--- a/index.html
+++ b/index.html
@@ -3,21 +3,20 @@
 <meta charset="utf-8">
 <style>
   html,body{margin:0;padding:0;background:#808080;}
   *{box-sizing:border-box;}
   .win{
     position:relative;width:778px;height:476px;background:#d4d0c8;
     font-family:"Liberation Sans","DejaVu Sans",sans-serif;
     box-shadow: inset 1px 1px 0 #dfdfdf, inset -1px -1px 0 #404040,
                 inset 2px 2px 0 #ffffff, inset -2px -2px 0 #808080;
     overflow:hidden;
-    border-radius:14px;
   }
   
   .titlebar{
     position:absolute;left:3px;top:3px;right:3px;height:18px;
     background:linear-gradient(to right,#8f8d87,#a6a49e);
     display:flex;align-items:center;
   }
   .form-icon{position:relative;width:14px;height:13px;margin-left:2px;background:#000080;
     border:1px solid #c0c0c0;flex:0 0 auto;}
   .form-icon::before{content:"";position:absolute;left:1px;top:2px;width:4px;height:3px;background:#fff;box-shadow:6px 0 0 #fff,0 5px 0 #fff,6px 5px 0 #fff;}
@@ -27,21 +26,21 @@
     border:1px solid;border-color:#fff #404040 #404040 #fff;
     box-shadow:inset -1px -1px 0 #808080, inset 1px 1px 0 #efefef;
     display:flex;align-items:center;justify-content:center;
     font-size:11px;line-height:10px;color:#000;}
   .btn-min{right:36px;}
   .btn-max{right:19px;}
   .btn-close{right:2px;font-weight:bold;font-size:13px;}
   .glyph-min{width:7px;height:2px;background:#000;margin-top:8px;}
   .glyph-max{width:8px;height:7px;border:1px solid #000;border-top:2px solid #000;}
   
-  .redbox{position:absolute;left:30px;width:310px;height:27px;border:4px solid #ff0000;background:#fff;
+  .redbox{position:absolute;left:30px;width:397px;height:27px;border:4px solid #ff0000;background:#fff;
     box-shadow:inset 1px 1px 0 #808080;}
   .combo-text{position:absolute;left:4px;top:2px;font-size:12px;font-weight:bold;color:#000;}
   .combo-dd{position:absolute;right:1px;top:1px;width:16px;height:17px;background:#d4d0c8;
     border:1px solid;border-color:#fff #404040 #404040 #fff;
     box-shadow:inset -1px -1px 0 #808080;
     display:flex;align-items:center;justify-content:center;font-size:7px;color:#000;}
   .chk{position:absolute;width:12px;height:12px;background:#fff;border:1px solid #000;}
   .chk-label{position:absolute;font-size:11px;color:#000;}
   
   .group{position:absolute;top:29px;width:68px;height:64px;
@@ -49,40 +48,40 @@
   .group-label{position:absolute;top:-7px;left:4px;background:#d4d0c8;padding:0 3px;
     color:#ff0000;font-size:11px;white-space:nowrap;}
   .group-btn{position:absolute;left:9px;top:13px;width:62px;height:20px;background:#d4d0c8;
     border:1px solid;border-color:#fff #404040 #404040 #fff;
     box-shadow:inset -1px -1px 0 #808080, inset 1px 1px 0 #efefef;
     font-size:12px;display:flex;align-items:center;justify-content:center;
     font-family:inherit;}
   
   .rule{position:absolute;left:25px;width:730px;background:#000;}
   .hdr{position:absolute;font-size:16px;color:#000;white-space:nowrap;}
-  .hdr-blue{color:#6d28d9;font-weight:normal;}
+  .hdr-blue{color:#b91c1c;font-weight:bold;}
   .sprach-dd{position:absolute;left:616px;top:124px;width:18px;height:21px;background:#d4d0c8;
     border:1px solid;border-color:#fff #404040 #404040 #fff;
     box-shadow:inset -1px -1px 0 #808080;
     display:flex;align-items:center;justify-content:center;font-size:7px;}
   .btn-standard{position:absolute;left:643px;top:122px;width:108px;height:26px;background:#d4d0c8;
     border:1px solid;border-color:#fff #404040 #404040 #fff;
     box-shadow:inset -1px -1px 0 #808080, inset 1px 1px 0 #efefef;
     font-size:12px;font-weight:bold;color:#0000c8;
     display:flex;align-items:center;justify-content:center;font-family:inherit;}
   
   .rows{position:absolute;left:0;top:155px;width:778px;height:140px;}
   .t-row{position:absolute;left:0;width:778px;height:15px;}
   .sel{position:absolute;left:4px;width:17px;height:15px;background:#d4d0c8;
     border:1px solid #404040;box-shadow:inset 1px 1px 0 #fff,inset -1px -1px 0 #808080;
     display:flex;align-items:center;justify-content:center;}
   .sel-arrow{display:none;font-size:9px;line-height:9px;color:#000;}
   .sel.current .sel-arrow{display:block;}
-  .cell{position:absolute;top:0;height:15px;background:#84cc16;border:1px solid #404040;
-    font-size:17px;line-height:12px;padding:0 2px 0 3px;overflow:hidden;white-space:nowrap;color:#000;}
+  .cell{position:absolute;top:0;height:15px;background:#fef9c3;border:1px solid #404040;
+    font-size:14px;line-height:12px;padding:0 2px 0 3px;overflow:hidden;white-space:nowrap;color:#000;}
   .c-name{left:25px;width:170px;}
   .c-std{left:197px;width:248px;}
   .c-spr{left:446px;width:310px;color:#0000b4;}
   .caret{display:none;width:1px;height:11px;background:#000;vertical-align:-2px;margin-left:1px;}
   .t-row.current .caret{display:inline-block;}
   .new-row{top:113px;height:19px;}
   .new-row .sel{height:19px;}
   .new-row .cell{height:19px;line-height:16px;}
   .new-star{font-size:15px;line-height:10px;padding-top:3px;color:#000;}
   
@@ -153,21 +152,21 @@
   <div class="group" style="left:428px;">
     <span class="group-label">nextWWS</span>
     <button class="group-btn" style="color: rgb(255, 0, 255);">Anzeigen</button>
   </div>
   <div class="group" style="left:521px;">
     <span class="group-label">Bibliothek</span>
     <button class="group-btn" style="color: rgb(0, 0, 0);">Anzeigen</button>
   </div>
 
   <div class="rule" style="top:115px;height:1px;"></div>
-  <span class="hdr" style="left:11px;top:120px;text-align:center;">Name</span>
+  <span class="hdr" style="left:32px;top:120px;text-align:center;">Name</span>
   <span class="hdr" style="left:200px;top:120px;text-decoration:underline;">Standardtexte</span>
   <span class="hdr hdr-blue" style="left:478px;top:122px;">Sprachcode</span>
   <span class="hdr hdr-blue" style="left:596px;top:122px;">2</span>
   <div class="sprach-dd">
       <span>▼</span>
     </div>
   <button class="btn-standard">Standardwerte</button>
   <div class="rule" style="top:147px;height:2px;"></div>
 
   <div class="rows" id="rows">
#####
Try it =
When a line in the material includes the word "caret", copy it out.

Output for this task =
   .caret{display:none;width:1px;height:11px;background:#000;vertical-align:-2px;margin-left:1px;}
   .t-row.current .caret{display:inline-block;}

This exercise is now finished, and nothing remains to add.